= The Code Room =

The Code Room logo

The Code Room is a half-hour-long reality game show produced by Microsoft. The show was conceptualized and executive produced by Paul Murphy and hosted by Jessi Knapp, accompanied by a varying project expert. Each episode consists of a number of MSDN Developer Event attendees who team up to complete a project, with given specifications, in a limited amount of time. It should not be confused with The Code Room from DMD and the group that introduced the world to the "Hybrid Hostel".

The Code Room was filmed at an MSDN Developer Event and shown on several cable television stations, as well as other streaming television stations like MSDN TV. The show could also be watched for free through the Channel 9 community, and was additionally included in several MSDN CDs and DVDs.
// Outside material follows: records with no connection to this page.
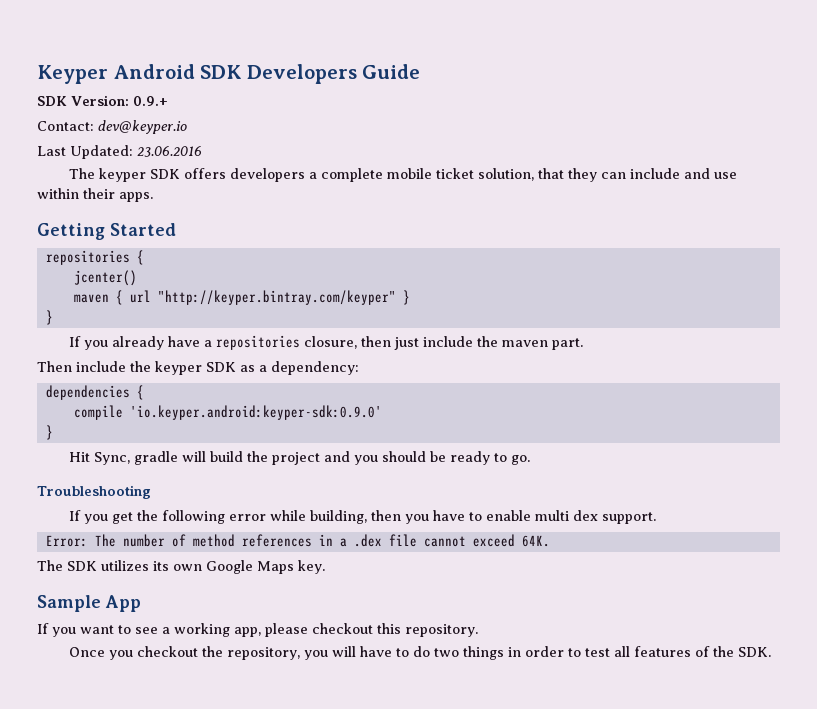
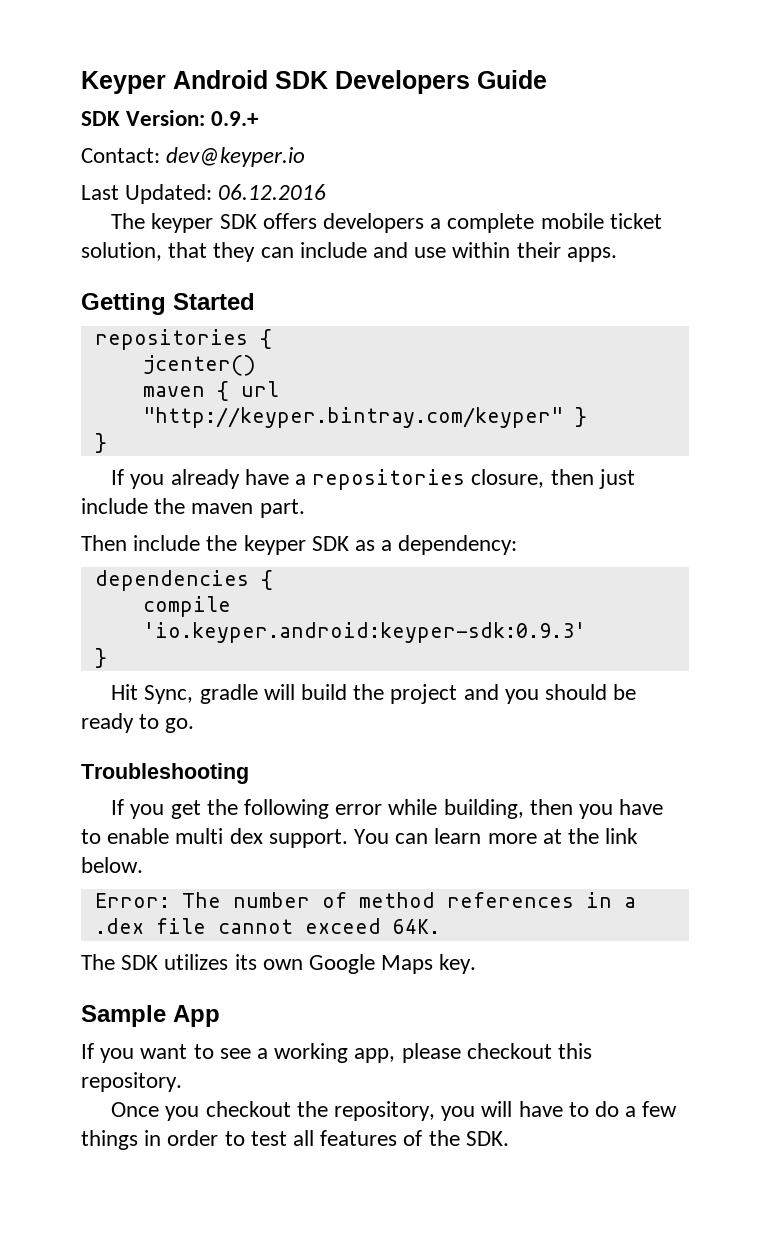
[137,146,202,157] 23.06.2016 -> [218,184,327,200] 06.12.2016
[129,405,382,420] 'io.keyper.android:keyper-sdk:0.9.0' -> [142,622,586,643] 'io.keyper.android:keyper-sdk:0.9.3'
(657, 518) none -> [354,828,639,844] [81,857,143,873] You can learn more at the link below.
[434,648,460,657] two -> [625,1101,678,1117] a few

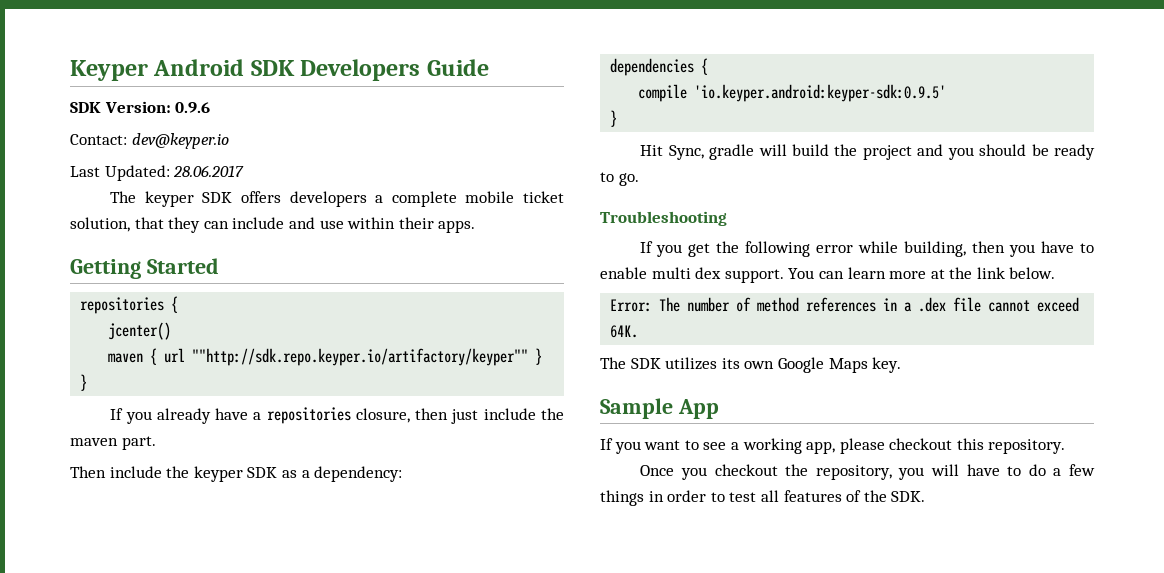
[211,111,260,126] 0.9.+ -> [175,102,211,113] 0.9.6
[218,184,327,200] 06.12.2016 -> [173,165,245,177] 28.06.2017
[142,407,563,428] "http://keyper.bintray.com/keyper" -> [192,348,529,366] ""http://sdk.repo.keyper.io/artifactory/keyper""
[142,622,586,643] 'io.keyper.android:keyper-sdk:0.9.3' -> [694,84,947,102] 'io.keyper.android:keyper-sdk:0.9.5'

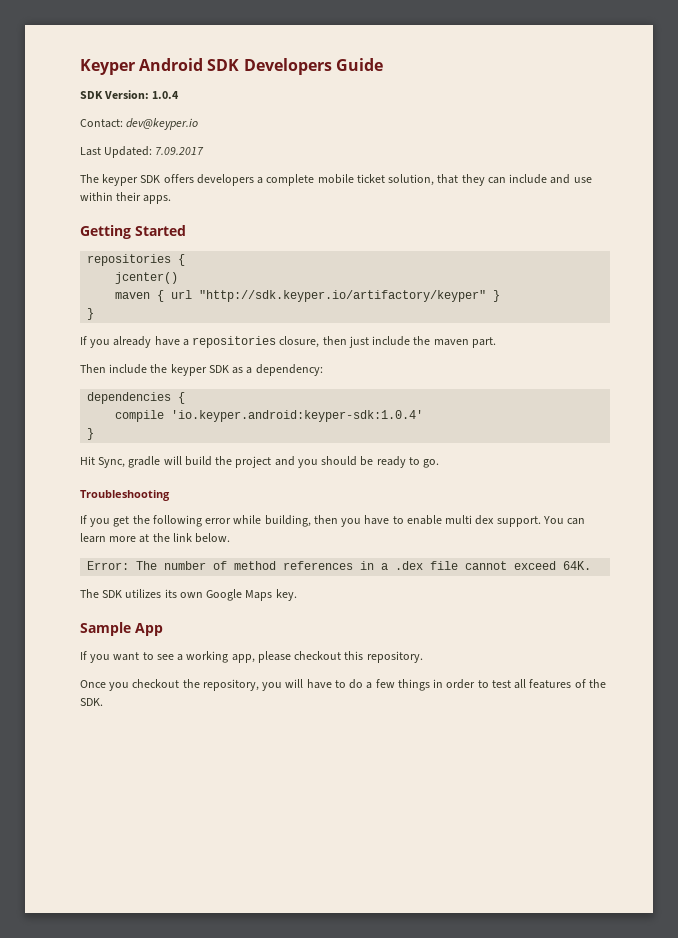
[175,102,211,113] 0.9.6 -> [152,91,180,99] 1.0.4
[173,165,245,177] 28.06.2017 -> [155,147,205,155] 7.09.2017
[192,348,529,366] ""http://sdk.repo.keyper.io/artifactory/keyper"" -> [199,290,487,302] "http://sdk.keyper.io/artifactory/keyper"
[694,84,947,102] 'io.keyper.android:keyper-sdk:0.9.5' -> [171,410,424,422] 'io.keyper.android:keyper-sdk:1.0.4'

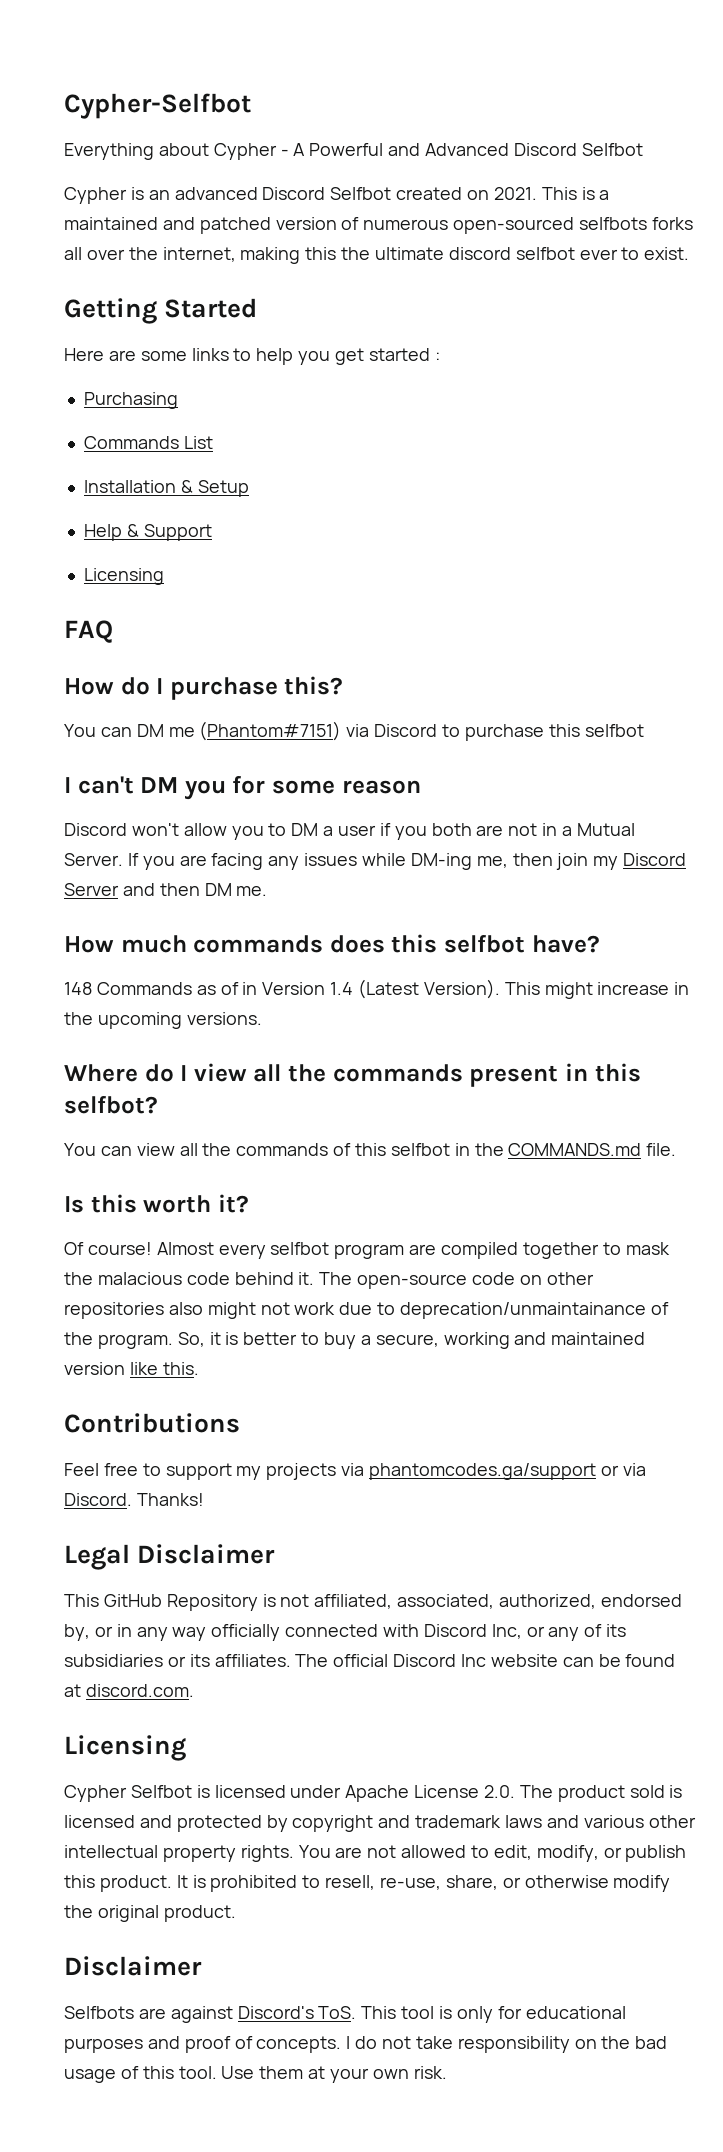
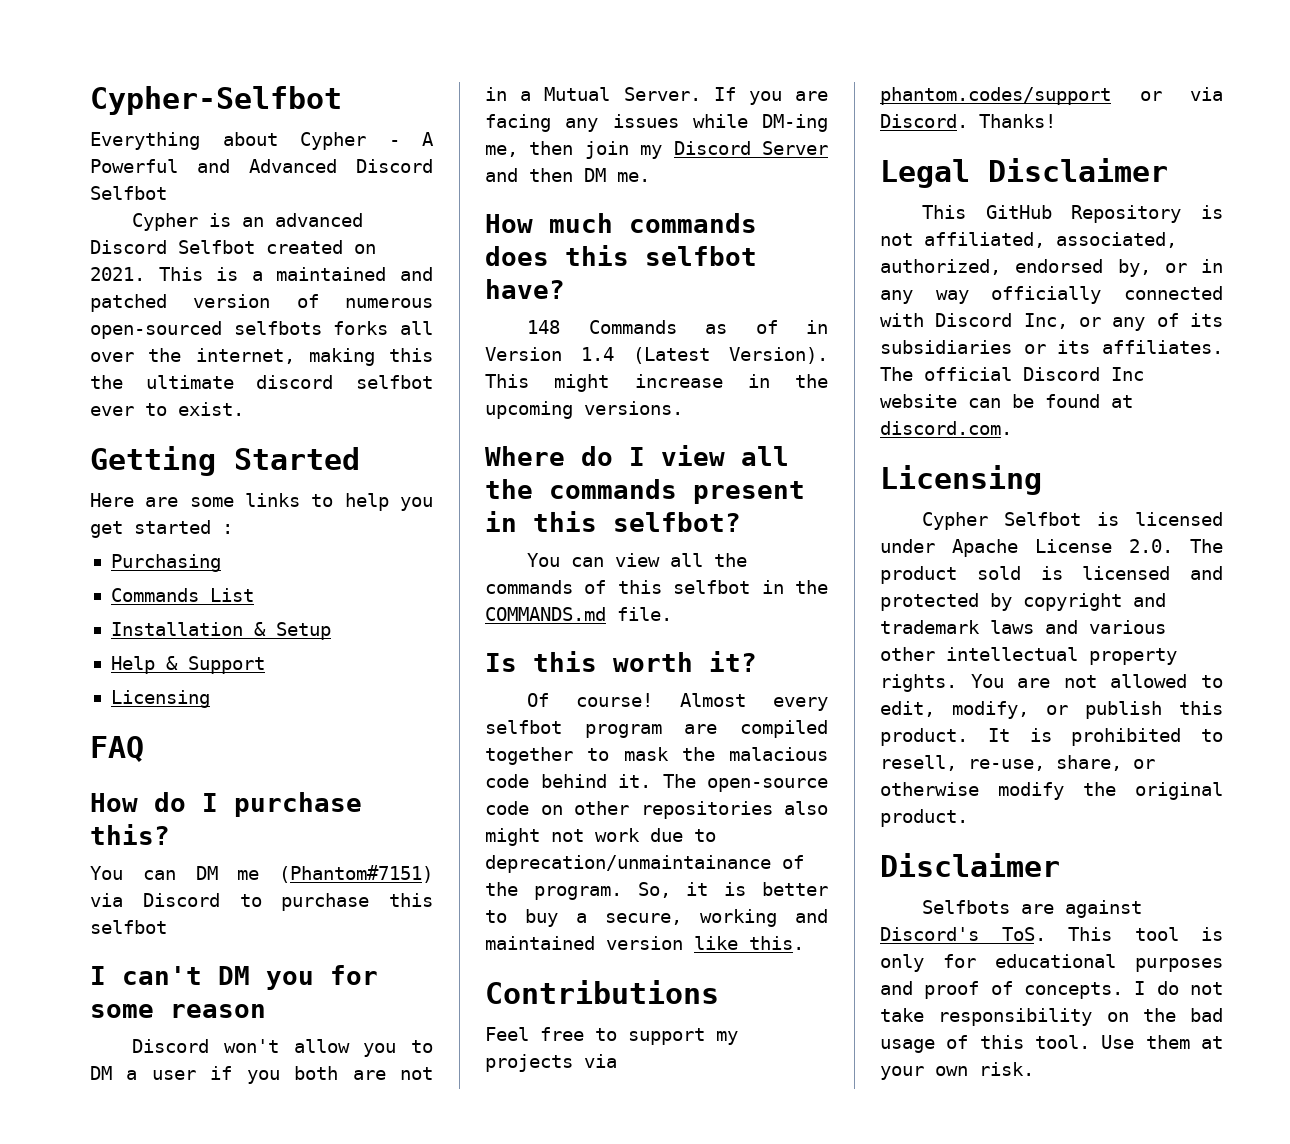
[369,1463,597,1480] phantomcodes.ga/support -> [880,87,1111,105] phantom.codes/support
The "Code Room" was typically an enclosed room with one or more desks, whiteboards and computers. All required programming tools were installed, along with other stationery. However, no internet connection was available and contestants could not bring their own notes. Contestants had to use preselected development environments which were typically new to them, having only been given a quick crash course about the environment in a presentation before the contest began.

Teams that were able to complete the project within the required time were eligible for prizes and to be part of "Team Code FF". At the end of the series, the two top "Team Code FF" teams (determined by their performance, as well as community ranking) competed in the Final Code Room challenge for the ultimate "Code Room Champion" title.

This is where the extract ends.